The Riddle of the Cocoa Tree — ScienceDaily

Cocoa has long been a sought-after raw material for the global food industry. At first glance, therefore, it seems surprising that little biology knows about the pollination of the cocoa tree – although it is precisely this process that is the basis of fruit set and ultimately yield.

At second glance, however, we quickly understand why the pollination of this tropical crop conceals so many secrets: the cocoa flowers are very small and are generally found in the thousands on a tree. The insects that congregate on the flowers are also tiny and very diverse in terms of species. All of these factors make systematic observations difficult.
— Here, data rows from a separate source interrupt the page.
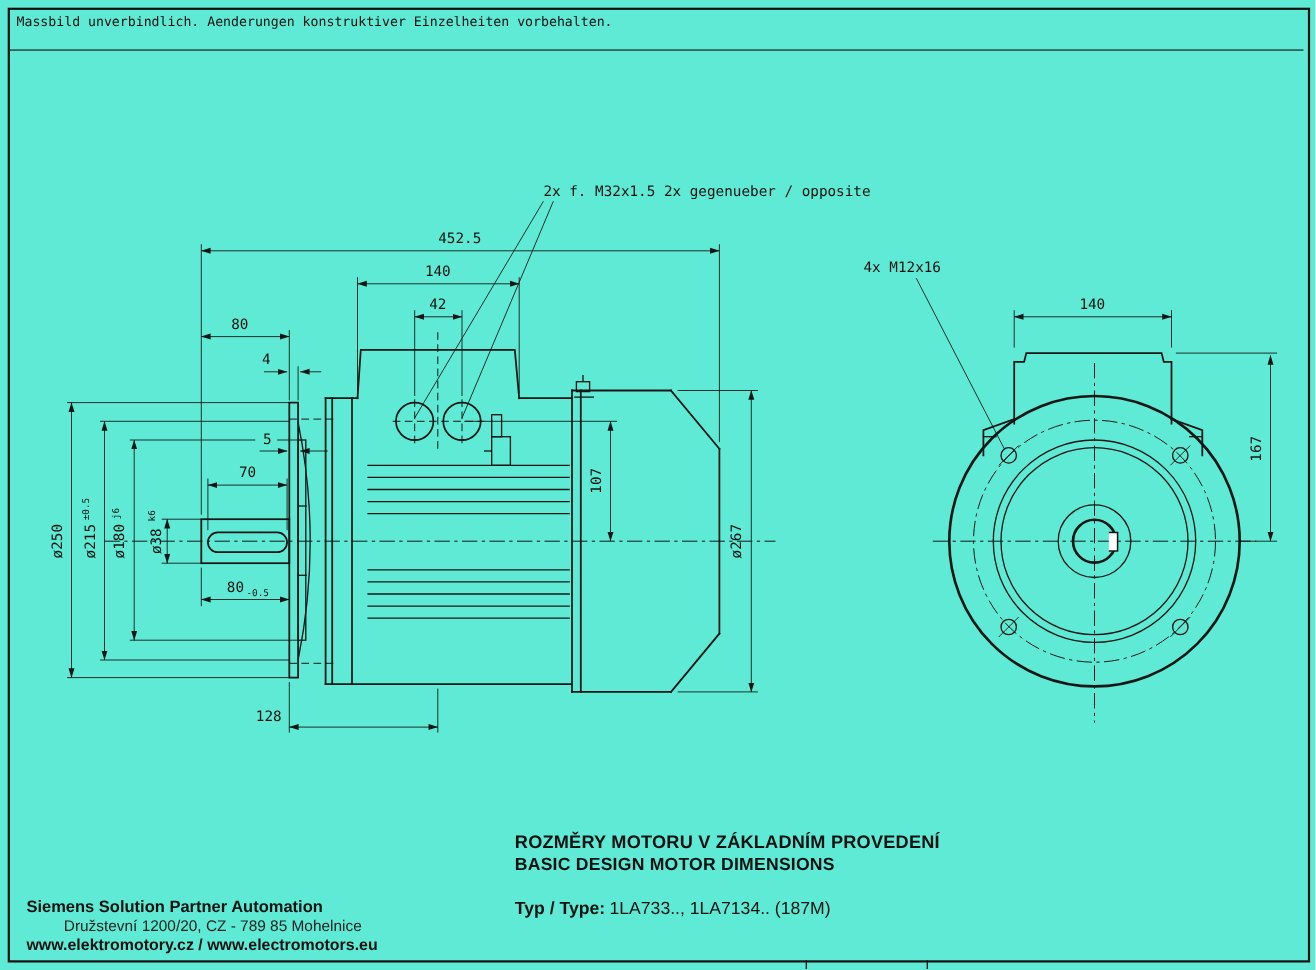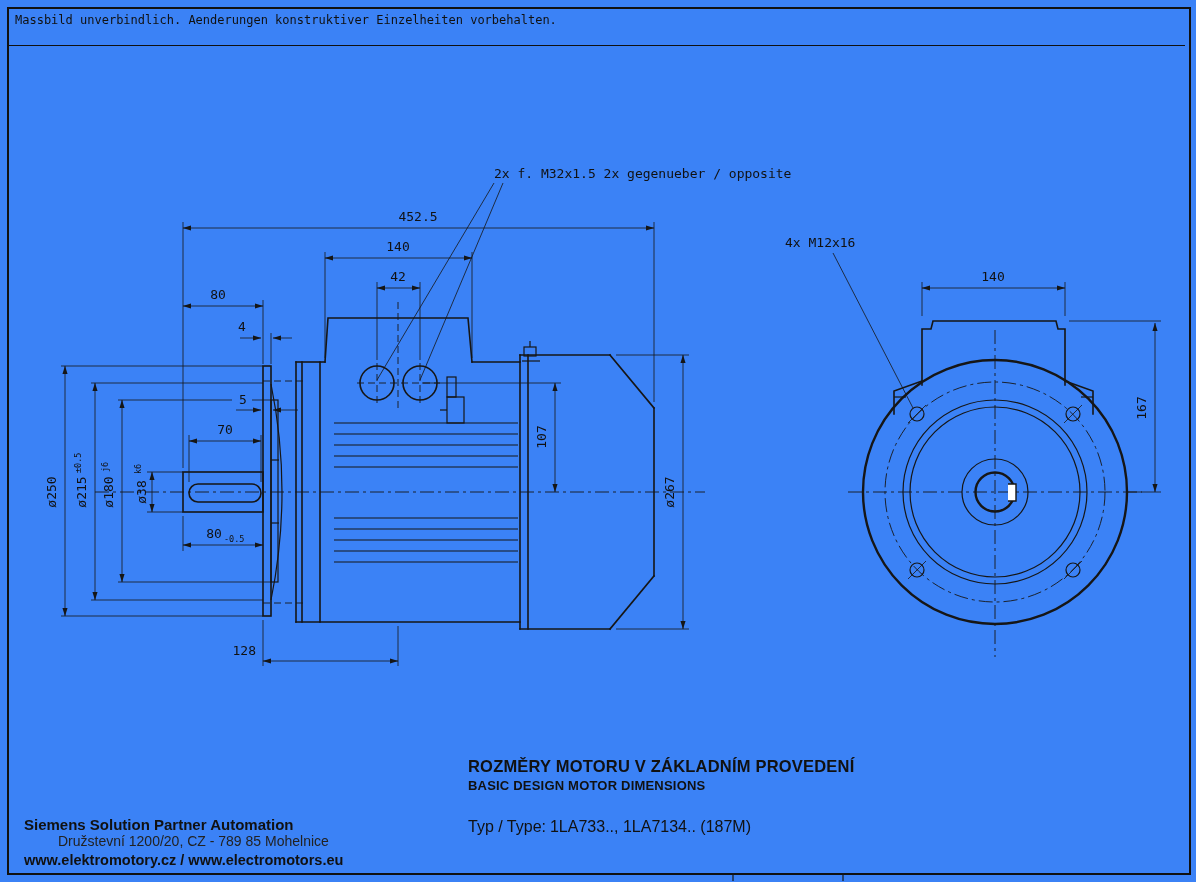--- a/index.html
+++ b/index.html
@@ -1,39 +1,39 @@
 <!DOCTYPE html>
 <html><head>
 <meta charset="utf-8">
 <style>
   html,body{margin:0;padding:0;background:#fff;}
-  .page{position:relative;width:1196px;height:882px;background:#3b82f6;font-family:"Liberation Sans",sans-serif;overflow:hidden;}
+  .page{position:relative;width:1196px;height:882px;background:#5eead4;font-family:"Liberation Sans",sans-serif;overflow:hidden;}
   .border{position:absolute;left:7px;top:7px;width:1180px;height:864px;border:2px solid #111;}
   .disclaimer{position:absolute;left:9px;top:9px;width:1176px;height:37px;border-bottom:1.5px solid #111;
     font-family:"DejaVu Sans Mono",monospace;font-size:12px;color:#111;line-height:16px;padding:3px 0 0 6px;box-sizing:border-box;}
   svg.drawing{position:absolute;left:0;top:0;}
   
   .o{stroke:#161616;stroke-width:1.6;fill:none;stroke-linecap:square;}
   .o2{stroke:#161616;stroke-width:1.2;fill:none;}
   .ob{stroke:#161616;stroke-width:2.4;fill:none;}
   .t{stroke:#161616;stroke-width:0.8;fill:none;}
   .cl{stroke:#161616;stroke-width:0.9;fill:none;stroke-dasharray:14 4 3 4;}
   .dash{stroke:#161616;stroke-width:0.9;fill:none;stroke-dasharray:7 4;}
   .dt{font:13px "DejaVu Sans Mono",monospace;fill:#111;}
   .dts{font:8.5px "DejaVu Sans Mono",monospace;fill:#111;}
   
   .ft{position:absolute;color:#111;white-space:nowrap;}
   .partner{left:24px;top:816px;font-size:15px;font-weight:bold;text-align:center;}
   .address{left:24px;top:833px;font-size:14px;color:#222;margin-left:34px;}
   .web{left:24px;top:852px;font-size:14.5px;font-weight:bold;}
   .title1{left:468px;top:757px;font-size:16.5px;font-weight:bold;letter-spacing:.2px;}
-  .title2{left:468px;top:778px;font-size:13px;font-weight:bold;letter-spacing:.2px;}
+  .title2{left:468px;top:778px;font-size:16px;font-weight:bold;letter-spacing:.2px;}
   .typ{left:468px;top:818px;font-size:16px;}
   .tvar{left:468px;top:841px;font-size:16px;}
-  .typ .b,.tvar .b{font-weight:normal;margin-right:4px;}
+  .typ .b,.tvar .b{font-weight:bold;margin-right:4px;}
   .logo{position:absolute;left:20px;top:754px;}
 </style>
 </head>
 <body>
 
 <div class="page">
   <div class="border"></div>
 
   <div class="disclaimer">
     <div>Massbild unverbindlich. Aenderungen konstruktiver Einzelheiten vorbehalten.</div>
Study in Northern and Southern Peru

A new study now provides more clarity. It was conducted in Peru by an international research team from the Chair of Animal Ecology and Tropical Biology at Julius-Maximilians-Universität (JMU) Würzburg, Germany. The lead organization for the project was Bioversity International, the Deutsche Gesellschaft für internationale Zusammenarbeit (GIZ) funded the project.

South America is the region of origin of the cocoa tree, which is present there in the undergrowth of the humid tropical forests. In agriculture too, the cocoa tree is planted in the shade of taller trees, in so-called agroforestry systems. Researchers applied glue to cocoa flowers in 20 such systems in northern and southern Peru to determine which animals visit the flowers. They also analyzed the influence of the degree of shading and the distance to the nearest forest on the activity of visitors to the flowers.

The results were published in the journal Ecological solutions and proofs. The first author is biologist Justine Vansynghel, who has been a PhD student at JMU under the supervision of Professor Ingolf Steffan-Dewenter since 2018.

A wide variety of insects frolic on the flowers

In the cocoa agroforests of dry northern Peru, aphids (38%), ants (13%) and thrips (10%) were the most frequent flower visitors. In the more humid south, on the other hand, thrips (65%), midges (14%) and parasitic wasps (10%) are the most frequent.

In the north, the researchers counted all the more insects on the cocoa tree flowers as the plantations were more shaded. In the south, on the other hand, the insects preferred to stay in plantations with less shade, at least during the rainy season in which the study took place. Distance to the nearest forest played no role in the extent of flower attendance in either region.

Pollen transfer and fruit set remain poor

Justine Vansynghel’s team also observed that only 2% of pollinated cocoa flowers bear fruit. Hand transfer of pollen tripled fruit set to seven percent, which is still very low.

The doctoral student can only speculate on the factors that limit fruit set. One of the reasons could be that there are simply no effective pollinators for cocoa in Peru. This is suggested by the fact that only very few pollen grains were counted on most cocoa flowers, an average of 30. Four times that amount would be needed for successful pollination, according to the literature. Another reason for low cocoa fruit set could be that individual cocoa plants are genetically incompatible with each other.

Many questions remain to be clarified

There are therefore still significant gaps in our knowledge of cocoa biology. “Among other things, it would be important to identify the main pollinators,” explains Justine Vansynghel. Then, it would also be possible to develop higher-yielding agroforestry systems and improved management strategies in Peru’s cocoa-producing regions.

Why are cocoa yields in Peru much worse than in Africa or Asia? “In Indonesia, you can get about 50% fruiting with hand pollination. This is probably because the plantations there are not using the indigenous South American cocoa clones, but higher yielding clones,” explains the JMU researcher.

On the other hand, cocoa plantations in Africa and Asia are threatened by so many diseases and pests that large monocultures can be wiped out all at once. Another problem with high-yielding non-native clones is that they only produce good crops for five to ten years. After that, the old plantations are abandoned and the existing forest is cut for new plantations.